The evidence is fairly conclusive that modern Australian governments can’t fix this colonial legacy.  Walk Together Design is based on the belief, and a considerable amount of evidence, that Aboriginal people probably can, if they are given the authority to make decisions about how it is to happen.  As one Aboriginal man in the Northern Territory said recently to a gathering of government people, “What have you got to lose?  We couldn’t possibly do a worse job than you’ve done!”

He was responding to the way government people often feel compelled to make decisions for communities, or do things to them.  This way of doing things entrenches on-going dependency with all its symptoms, costs huge amounts of money, and offers little hope that anything will change in a hurry.
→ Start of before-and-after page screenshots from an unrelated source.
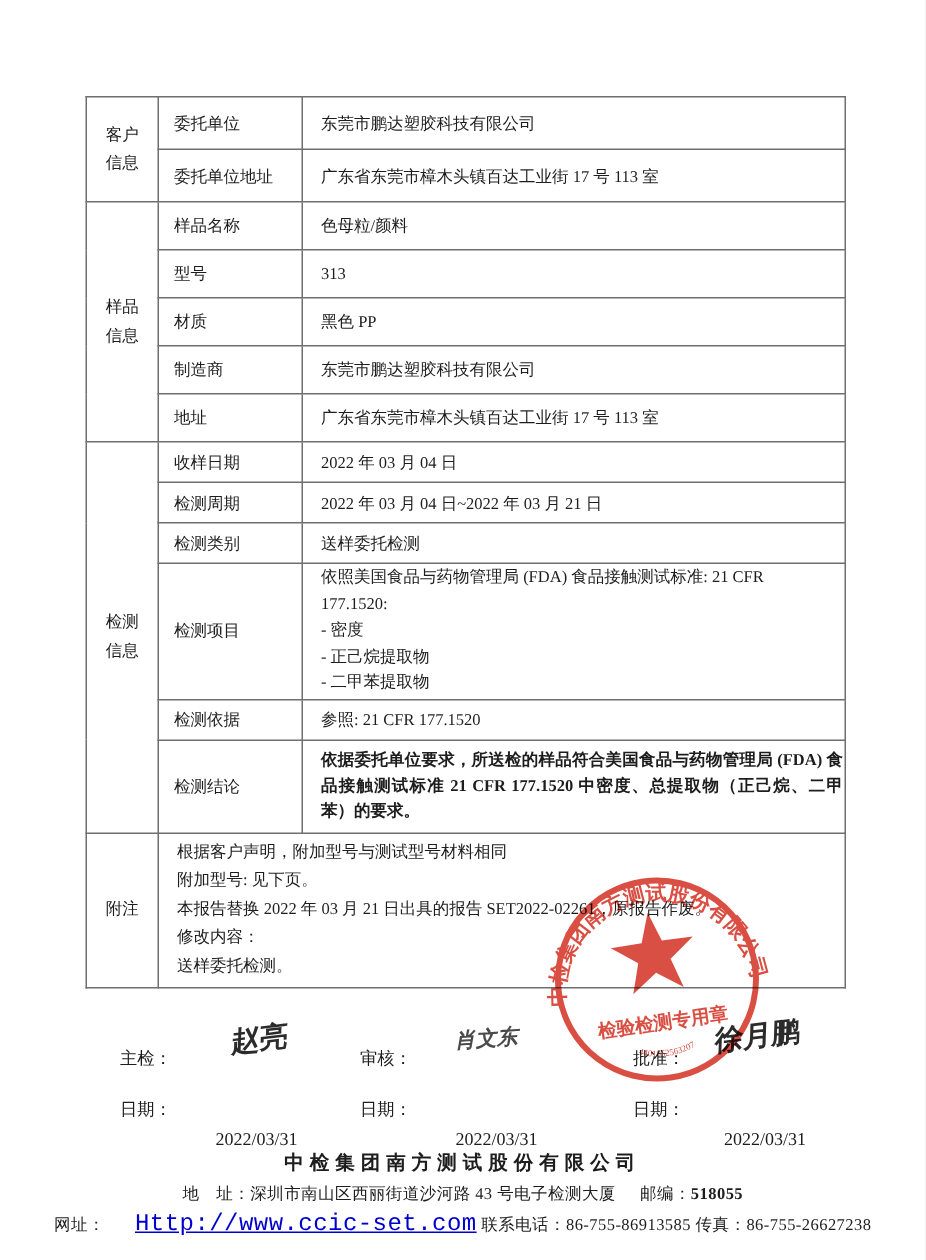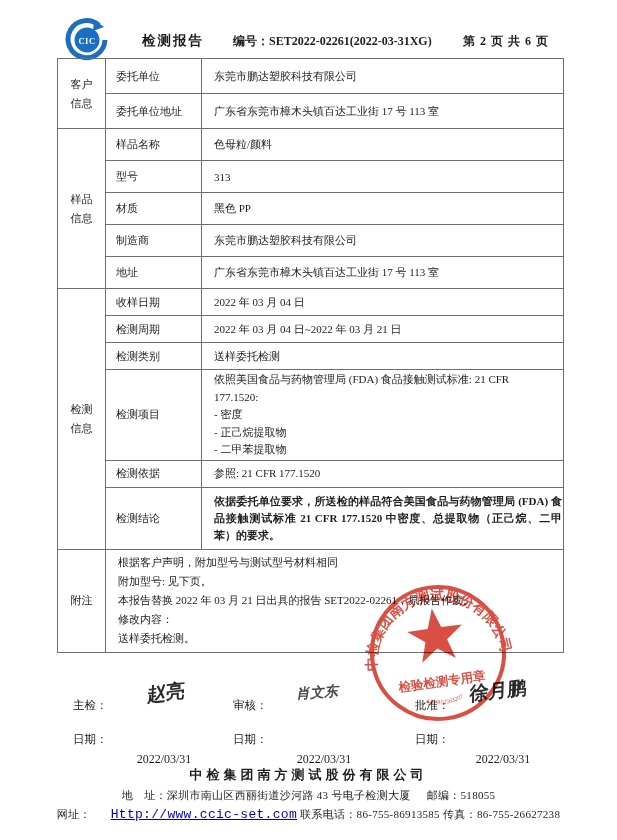--- a/index.html
+++ b/index.html
@@ -7,66 +7,53 @@
     position:relative;width:617px;height:840px;margin:0 auto;background:#ffffff;
     font-family:"Liberation Serif","DejaVu Serif",serif;color:#1d1d1d;overflow:hidden;
   }
   
   .hdr{position:absolute;left:0;top:0;width:617px;height:70px;}
   .logo{position:absolute;left:64px;top:17px;width:46px;height:46px;}
   .hdr-title{position:absolute;left:142px;top:32px;font-size:13.5px;font-weight:bold;letter-spacing:2px;}
   .hdr-no{position:absolute;left:233px;top:33px;font-size:12px;font-weight:bold;}
   .hdr-page{position:absolute;left:463px;top:33px;font-size:12px;font-weight:bold;letter-spacing:1px;}
   
-  table.rpt{position:absolute;left:57px;top:58px;width:506px;border-collapse:collapse;table-layout:fixed;}
+  table.rpt{position:absolute;left:57px;top:64px;width:506px;border-collapse:collapse;table-layout:fixed;}
   table.rpt td{border:1px solid #6f6f6f;font-size:11px;vertical-align:middle;}
   td.sec{text-align:center;font-size:11.5px;}
   td.sec span{display:block;line-height:19px;}
   td.lbl{padding-left:10px;}
   td.val{padding-left:12px;}
   .cell-lines div{line-height:17.5px;}
   .cell-par{line-height:17px;text-align:justify;padding:4px 0;font-weight:bold;}
   .notes-lines div{line-height:19px;}
   td.notes-cell{padding:3px 0 4px 12px;vertical-align:top;}
   
-  .sig-area{position:absolute;left:55px;top:670px;width:506px;height:95px;font-size:11.5px;}
+  .sig-area{position:absolute;left:62px;top:670px;width:506px;height:95px;font-size:11.5px;}
   .sig-role{position:absolute;white-space:nowrap;}
   .sig-name{position:absolute;width:130px;text-align:center;font-size:19px;font-weight:bold;color:#2b2b2b;
             transform:rotate(-7deg) skewX(-9deg);white-space:nowrap;}
   .sig-name.small{font-size:14px;color:#4a4a4a;transform:rotate(-4deg) skewX(-14deg);}
   .sig-date-label{position:absolute;white-space:nowrap;}
   .sig-date{position:absolute;width:130px;text-align:center;font-size:12px;margin-top:20px;}
   
   .seal{position:absolute;left:362px;top:577px;width:152px;height:152px;transform:rotate(-8deg);
         opacity:.9;mix-blend-mode:multiply;pointer-events:none;}
   
   .ftr{position:absolute;left:0;top:766px;width:617px;text-align:center;}
   .ftr-company{font-size:13px;font-weight:bold;letter-spacing:4px;}
   .ftr-line{font-size:11px;margin-top:4px;letter-spacing:.3px;}
-  .ftr a{color:#0000cc;text-decoration:underline;font-family:"Liberation Mono","DejaVu Sans Mono",monospace;font-size:13px;padding-left:20px;}
-  .mono{font-family:"Liberation Serif","DejaVu Serif",serif;}
+  .ftr a{color:#0000cc;text-decoration:underline;font-family:"Liberation Mono","DejaVu Sans Mono",monospace;font-size:16px;padding-left:20px;}
+  .mono{font-family:"Liberation Serif","DejaVu Serif",serif;font-weight:bold;}
 </style>
 </head>
 <body>
 
 <div class="page">
 
-  <div class="hdr">
-    <svg class="logo" viewBox="0 0 46 46">
-      <path d="M 35,8.5 A 18.5,18.5 0 1,0 41,23" fill="none" stroke="#1b6fc0" stroke-width="5"></path>
-      <polygon points="30,3 40,10 29,14" fill="#1b6fc0"></polygon>
-      <circle cx="23" cy="23" r="12.5" fill="#1b6fc0"></circle>
-      <text x="23" y="26.5" text-anchor="middle" font-size="8.5" font-weight="bold" fill="#ffffff" letter-spacing="0.5">CIC</text>
-    </svg>
-    <div class="hdr-title">检测报告</div>
-    <div class="hdr-no">
-      <span>编号：</span><span>SET2022-02261(2022-03-31XG)</span>
-    </div>
-    <div class="hdr-page">第 2 页 共 6 页</div>
-  </div>
 
   <table class="rpt">
     <colgroup>
         <col style="width:48px">
         <col style="width:96px">
         <col style="width:362px">
       </colgroup>
     <tbody>
 
       <tr style="height:35px">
Aboriginal people freely acknowledge that many communities are not in a position to manage their own affairs at this time. But they still express the desire to do things with other stakeholders, because they feel an equal or equitable partnership offers them the chance of a respectful relationship. It also offers the opportunity to contribute in a meaningful way to decisions that will enable the preservation of those aspects of their culture which they want to preserve, and adapting aspects that may not be helpful to their futures.

Currently, a lot of consultation with community people is persuading them to agree to decisions that have already been taken. This is tokenism. In the Walk Together Design, the decision-making process is facilitated to begin with to ensure the process is shared.